That had me laughing - good reply. 

LouisB. (Scribe)


----------



## kypros (Feb 13, 2010)

Yes agree with all these sentiments watched a tv show on a voyage from the far east recently the vessel seemed soulless and no heart,asking myself why this seemed so and realized there was few people about,we all seen the best years at sea to be a seaman,progress they call it.KYPROS


----------



## DURANGO (Aug 22, 2005)

kypros said:


> Yes agree with all these sentiments watched a tv show on a voyage from the far east recently the vessel seemed soulless and no heart,asking myself why this seemed so and realized there was few people about,we all seen the best years at sea to be a seaman,progress they call it.KYPROS


 But I took it so much for granted my time was the late 50,s and the whole of the 60,s I got fed up with having a good time I should have stayed till about 1975 I reckon and then worried about what the future holds I think it was seeing the ships that where going to the breakers and the threat of having to work duel purpose deck and engine room that made me leave along with joining the Shaw Saville ship Athenic in Auckland and taking her to the breakers in Kaohsiung ,standing at the wheel as we came alongside the Blue Funnel ship Sarpedon and seeing all those other fine old ships that where under demolition was for me the final straw and I saw it as time to move on best regards to all hands .


----------



## ART6 (Sep 14, 2010)

My first trip was in a 40k ton tanker in the Far East trade -- eighteen months away before three weeks leave, and I loved every minute of it. Booze was plentiful and cheap, and a carton of **** cost only a few shillings. The engine room was staffed with ten engineers, and each watch had six ratings. Runs ashore were plentiful in exotic places like Singapore and the Philippines. Joining a ship meant flying to distant places, always first class (our officers travel first class!). 

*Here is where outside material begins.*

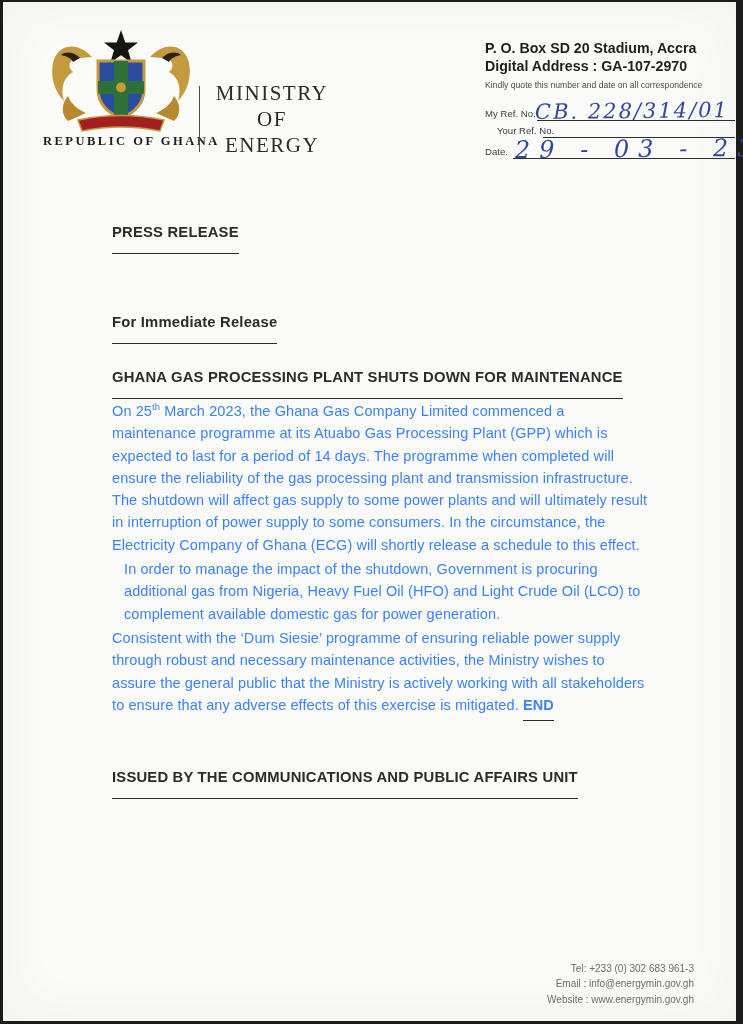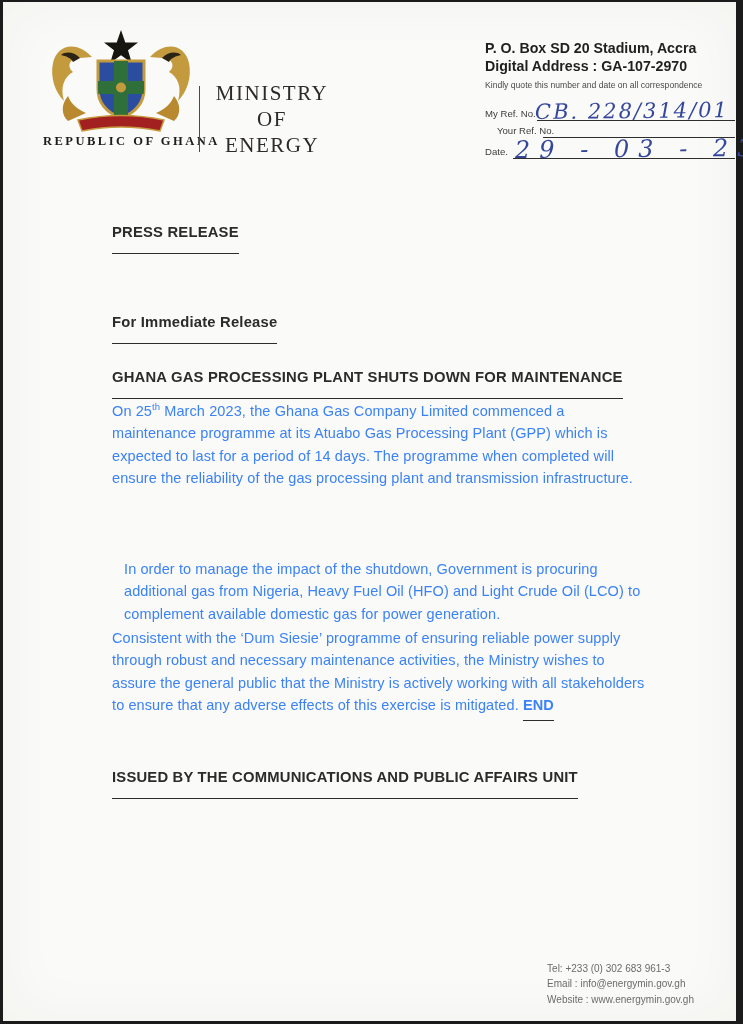"The shutdown will affect gas" div.blk { html: none -> <div>The shutdown will affect gas supply to some power plants and will ultimately result in interruption of power supply to some consumers. In the circumstance, the Electricity Company of Ghana (ECG) will shortly release a schedule to this effect.</div> }
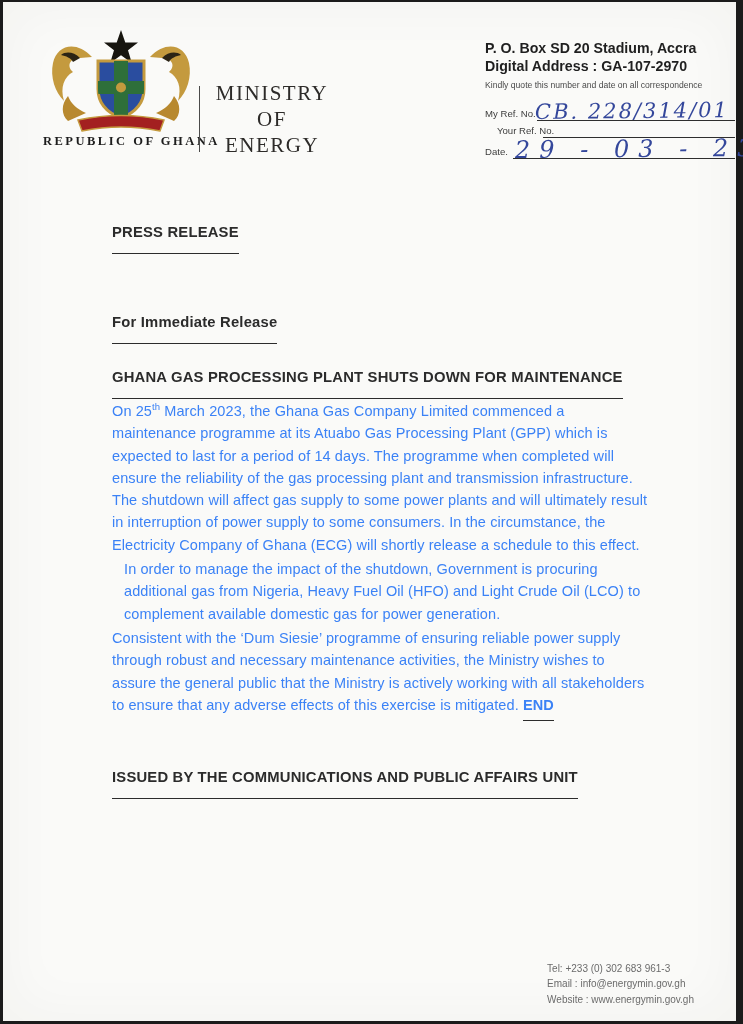"Tel: +233 (0) 302 683" .foot { text-align: none -> right }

Then a change to another company and on the Caribbean trade, taking cargoes of oil from Maracaibo to Aruba, down the South American coast, and up the US cost as far as Boston. Again, long trips, but places to see and great laughs in the smoke rooms off-watch.

But came the military coup of the bean counters. Suddenly there were no longer junior engineers on watch -- they were replaced by "mechanics", who were not time-served or qualified other than a head office training course but were cheaper, and since they couldn't gain seat time and sit for tickets, they had no incentive to bother their a***s most of the time. The fact that most of them did actually apply themselves to their duties was to their credit, because they were simply pawns in the elaborate financial games played by accountants. Now there were only five engineers per ship, but the ships were getting much larger, and there were only two ratings per watch.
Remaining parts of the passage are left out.